For some products the name of a country or place is used to describe their origin as part of the name of the food, for example “British Steak Pie” or “French Beef Bourguignon”, thereby, forming an origin declaration. If the place that is declared as the of origin of the food (according to the principle of last substantial change) is not the same as the place of origin of its primary ingredients, in order not to be misleading it may be necessary to provide information on the origin of those ingredients. It is recommended that for example:
• Pork sausages made in UK using pork from countries outside the UK are not described as “British pork sausages”. Instead they could bear the name “Pork Sausages” and if helpful, a further declaration could be made as described –
“Made in UK from pork imported from Denmark or Belgium (i.e. more than one country)”; or
“Made in UK from Dutch pork”
• Salmon smoked in Scotland but made from Norwegian salmon is not described as “Scottish smoked salmon” but is described as – “Norwegian salmon smoked in Scotland”, or
“imported salmon smoked in Scotland”.
Other terms that could similarly be used are “Baked in …”, “Pressed in …”, “Packed in …”, “Sliced and packed in …” or “Processed in …”.

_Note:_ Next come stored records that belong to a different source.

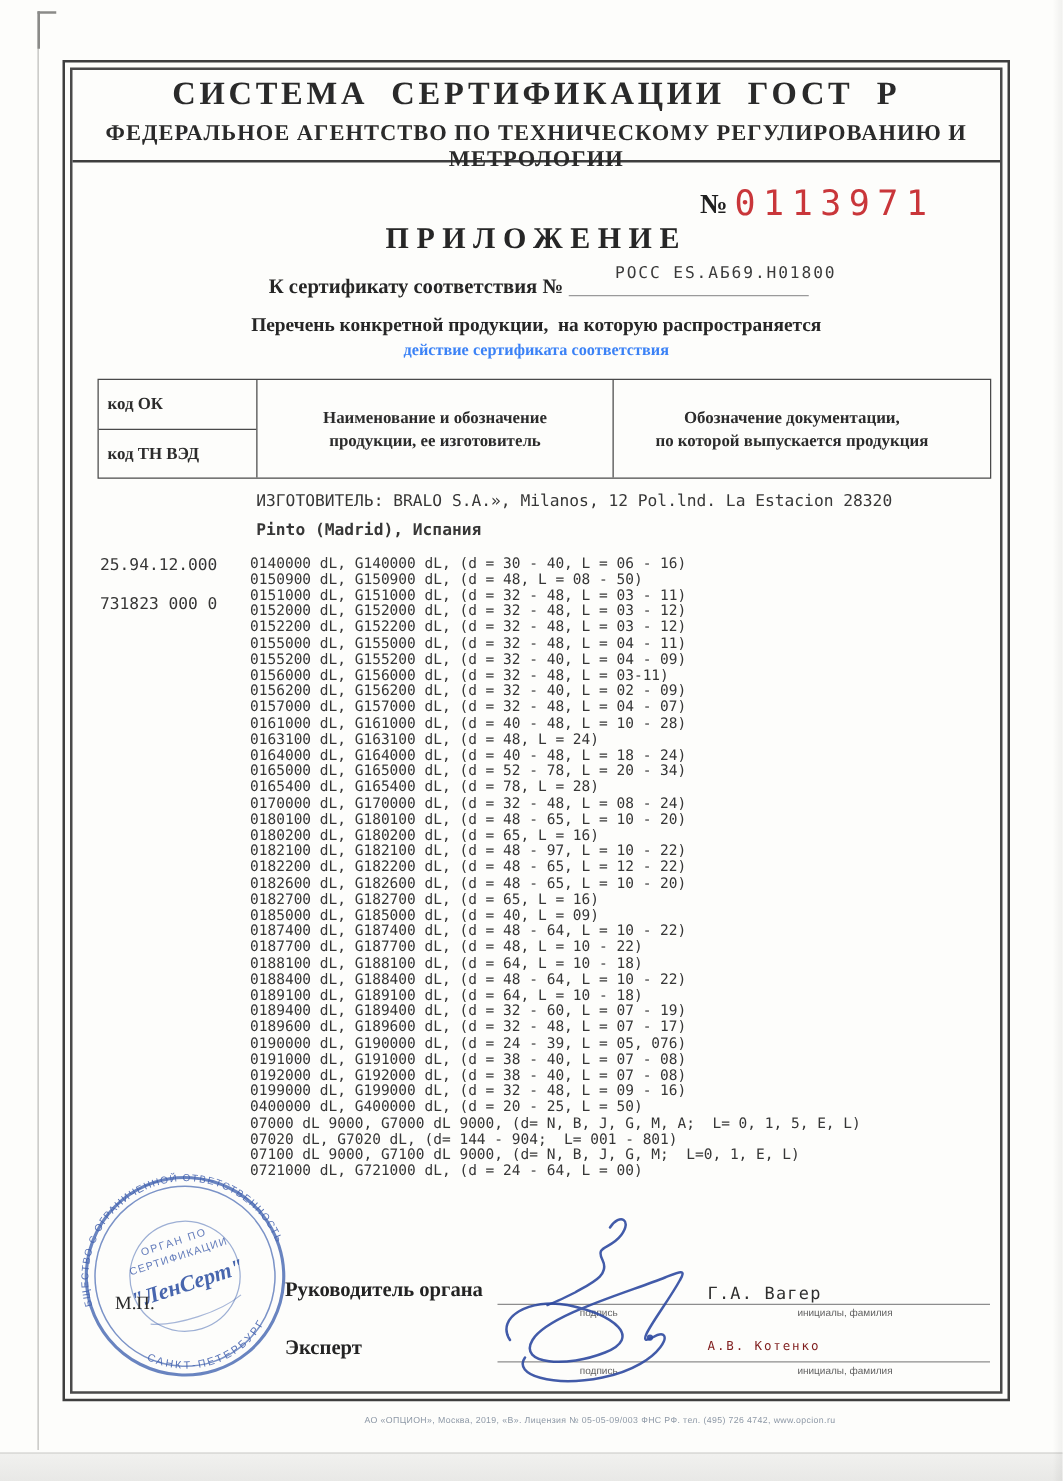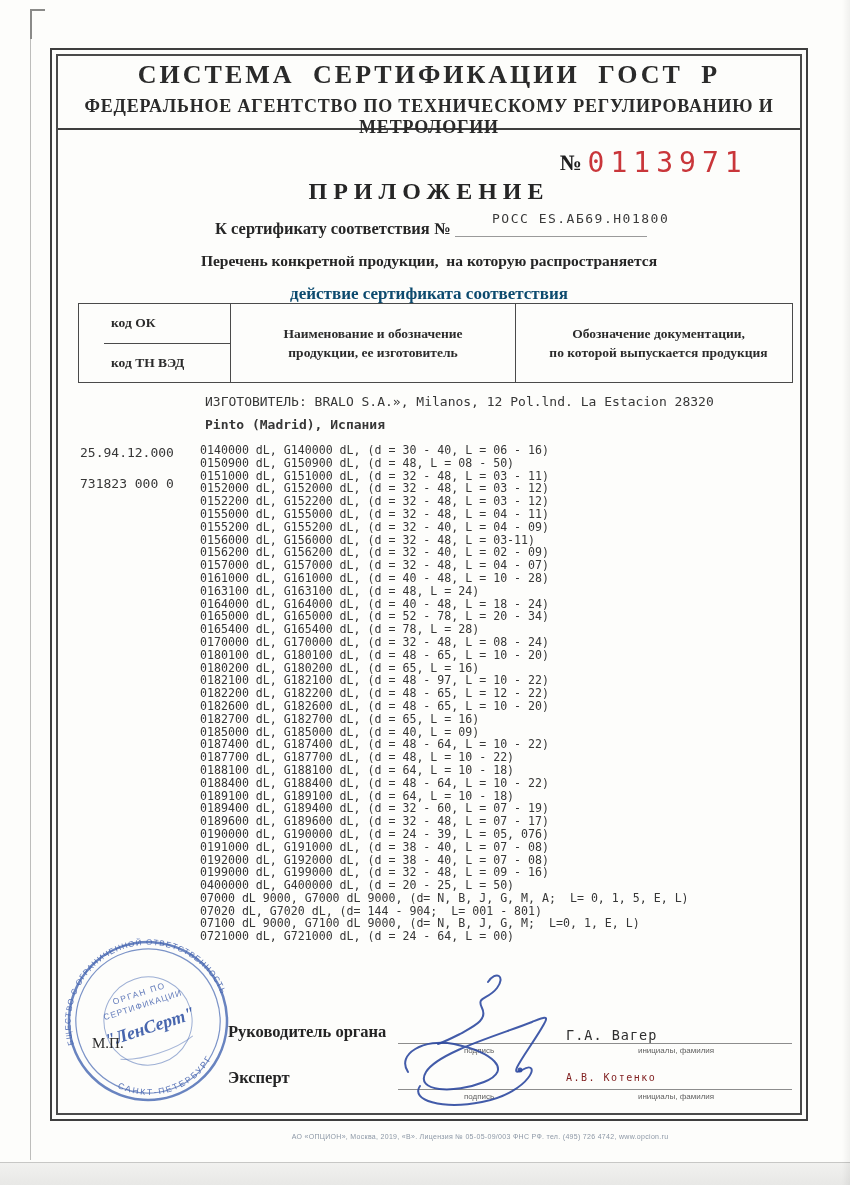--- a/index.html
+++ b/index.html
@@ -28,7 +28,7 @@
   .certval{left:492px;top:211px;font-size:13px;color:#3a3a3a;letter-spacing:1.5px;}
   .certline{left:455px;top:236px;width:192px;border-bottom:1px solid #9a9a9a;}
   .sub1{left:60px;top:252px;width:738px;font-size:15.5px;font-weight:bold;color:#262626;white-space:pre;}
-  .sub2{left:60px;top:272px;width:738px;font-size:17px;font-weight:bold;color:#0c4a6e;margin-top:12px;}
+  .sub2{left:60px;top:272px;width:738px;font-size:13px;font-weight:bold;color:#3b82f6;}
   
   .spec-table{left:78px;top:303px;width:715px;height:80px;border:1.5px solid #4a4a4a;
       box-sizing:border-box;display:grid;grid-template-columns:127px 285px 285px;padding-left:25px;}

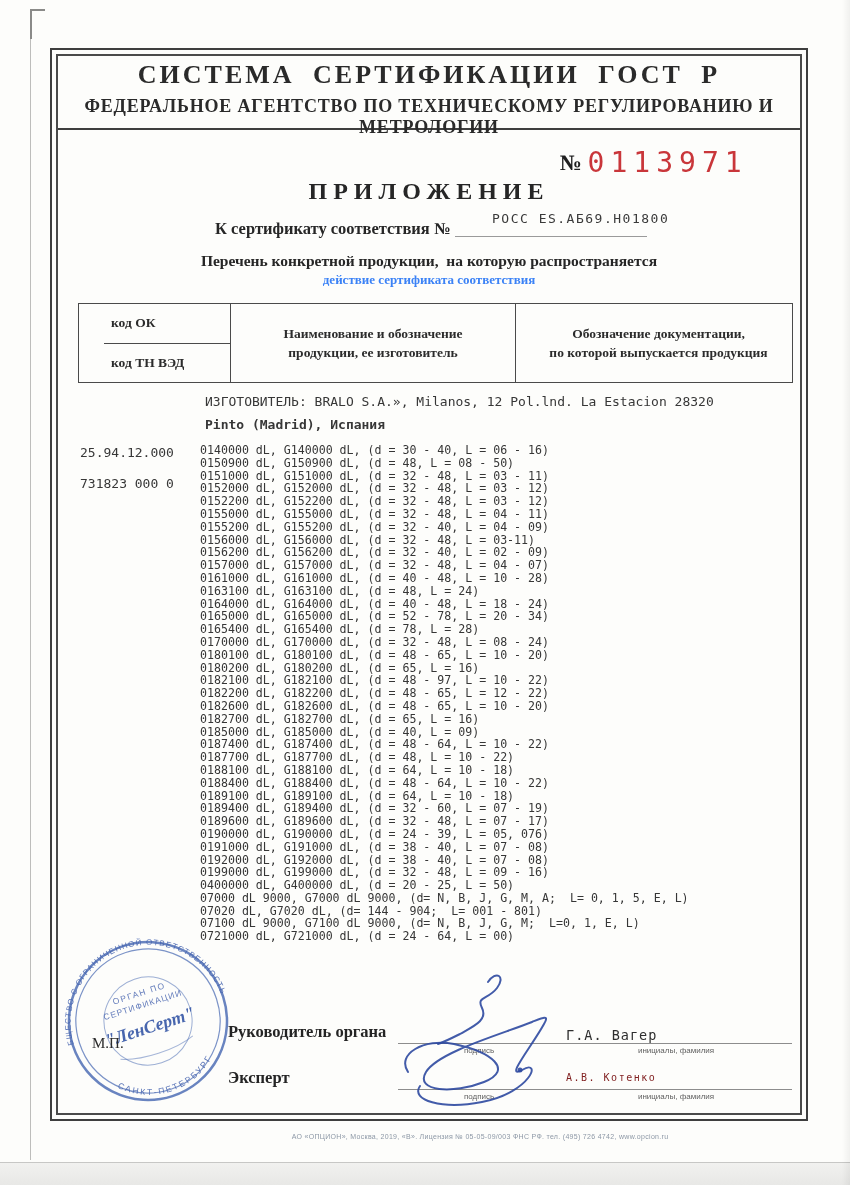--- a/index.html
+++ b/index.html
@@ -31,7 +31,7 @@
   .sub2{left:60px;top:272px;width:738px;font-size:13px;font-weight:bold;color:#3b82f6;}
   
   .spec-table{left:78px;top:303px;width:715px;height:80px;border:1.5px solid #4a4a4a;
-      box-sizing:border-box;display:grid;grid-template-columns:127px 285px 285px;padding-left:25px;}
+      box-sizing:border-box;display:grid;grid-template-columns:127px 285px 285px;}
   .spec-table .c1{border-right:1.5px solid #4a4a4a;display:flex;flex-direction:column;}
   .spec-table .c1 .cell{flex:1;display:flex;align-items:center;padding-left:7px;
       font-size:13.5px;font-weight:bold;color:#2c2c2c;}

In the case of a product (particularly a recipe dish) that reflects a culinary dish of a particular country, an origin declaration may be necessary to clarify where the product was made. This may apply in the cases of product ranges such as “British Classics”, “Indian”, “Thai” or “Chinese”, or when the name of the food is in a foreign language. For example:
• For a lasagne that is produced in Germany and marketed in an “Italian” range, or with indications of origin such as Italian flag colours, a declaration such as “Produced in Germany” should be provided. If the product contains pasta from Italy, then this could also be declared.
• For onion bhajis that are described as “Indian snacks made with spiced fresh onions”, if they are produced in the UK then a declaration of UK origin should be made.
To declare the place of origin of a food from Northern Ireland the declaration “Northern Irish” or “UK” could be used.